**Data supplied:**
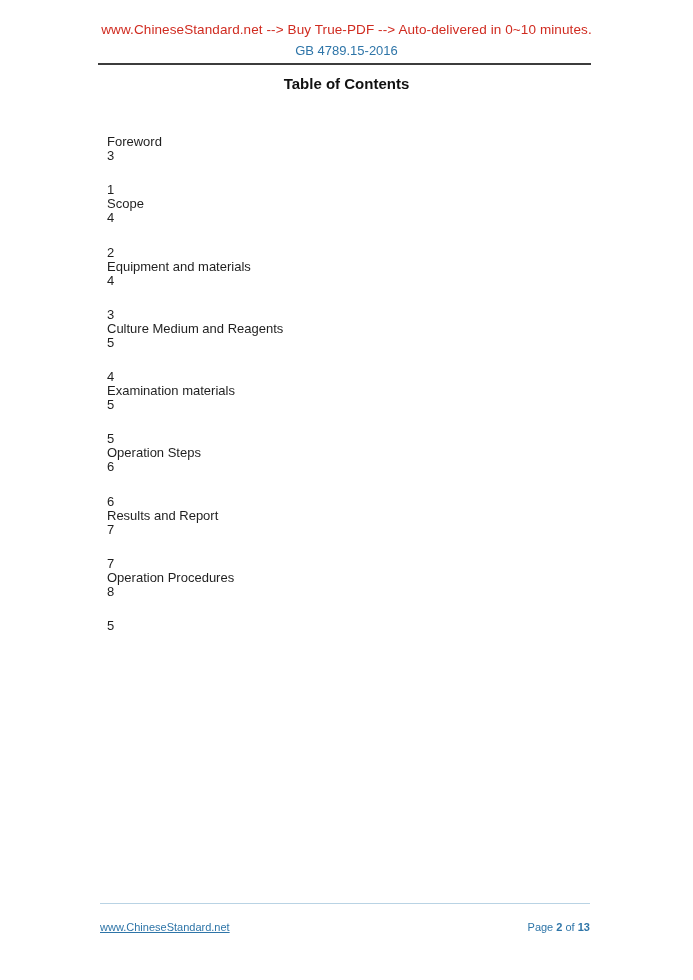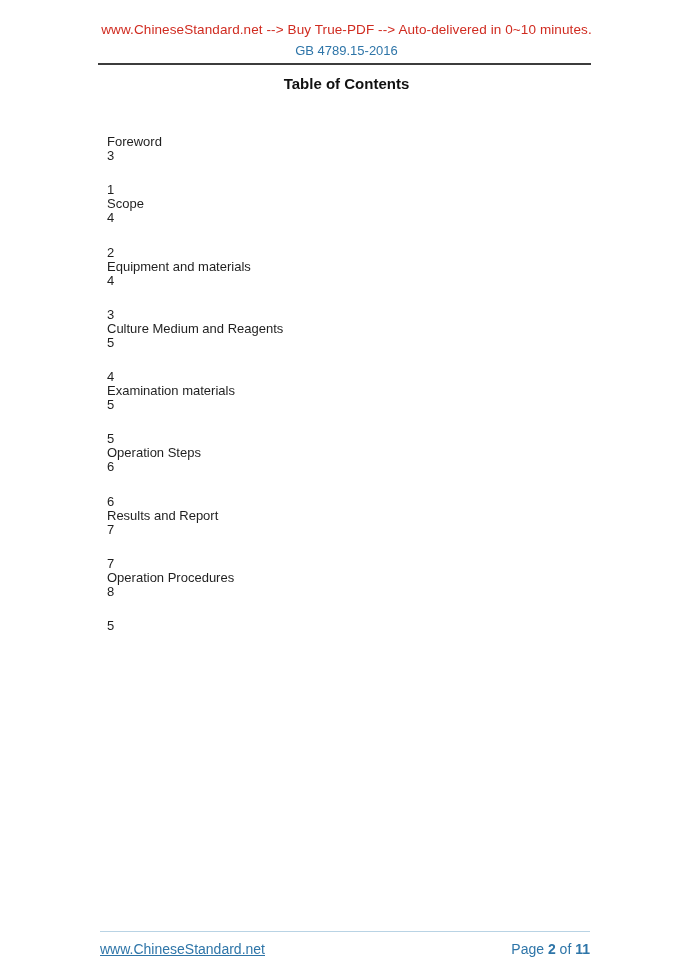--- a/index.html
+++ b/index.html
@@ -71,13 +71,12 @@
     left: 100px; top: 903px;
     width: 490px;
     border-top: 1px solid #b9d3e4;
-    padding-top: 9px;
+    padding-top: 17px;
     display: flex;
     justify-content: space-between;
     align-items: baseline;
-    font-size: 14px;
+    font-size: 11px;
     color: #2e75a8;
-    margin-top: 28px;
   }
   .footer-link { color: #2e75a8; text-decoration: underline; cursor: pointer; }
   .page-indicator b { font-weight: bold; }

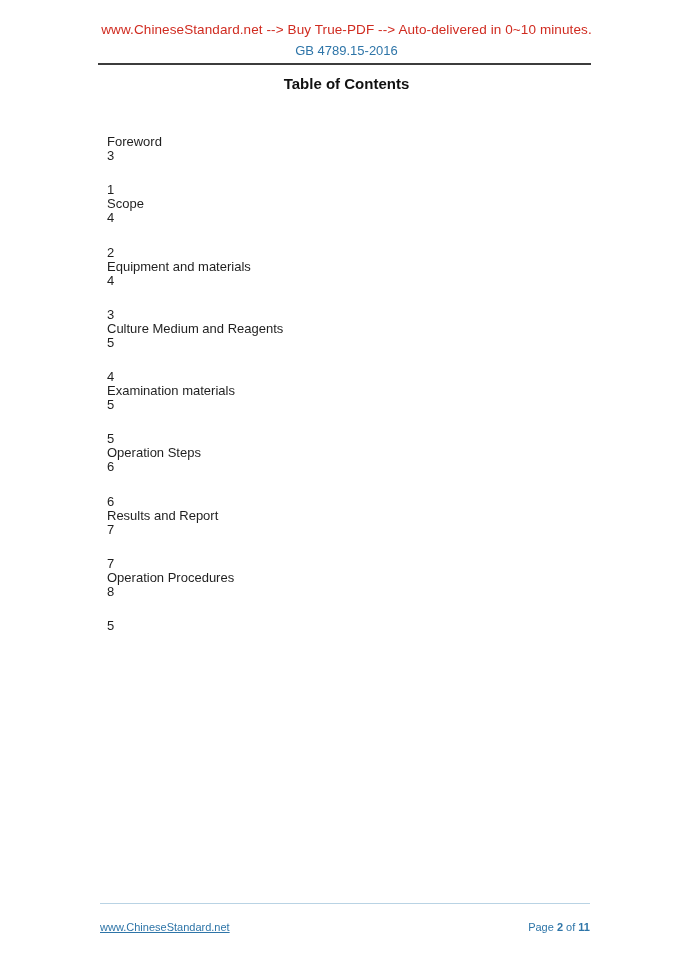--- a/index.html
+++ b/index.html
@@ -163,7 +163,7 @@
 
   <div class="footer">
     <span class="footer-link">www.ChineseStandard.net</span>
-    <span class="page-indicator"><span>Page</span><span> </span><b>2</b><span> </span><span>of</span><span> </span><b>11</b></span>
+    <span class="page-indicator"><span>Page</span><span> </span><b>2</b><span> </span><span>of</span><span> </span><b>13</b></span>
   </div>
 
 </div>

**What you should do:** Which lines of the records above contain the word "link"? Copy each of them.

**Solved exercise:**
   .footer-link { color: #2e75a8; text-decoration: underline; cursor: pointer; }
     <span class="footer-link">www.ChineseStandard.net</span>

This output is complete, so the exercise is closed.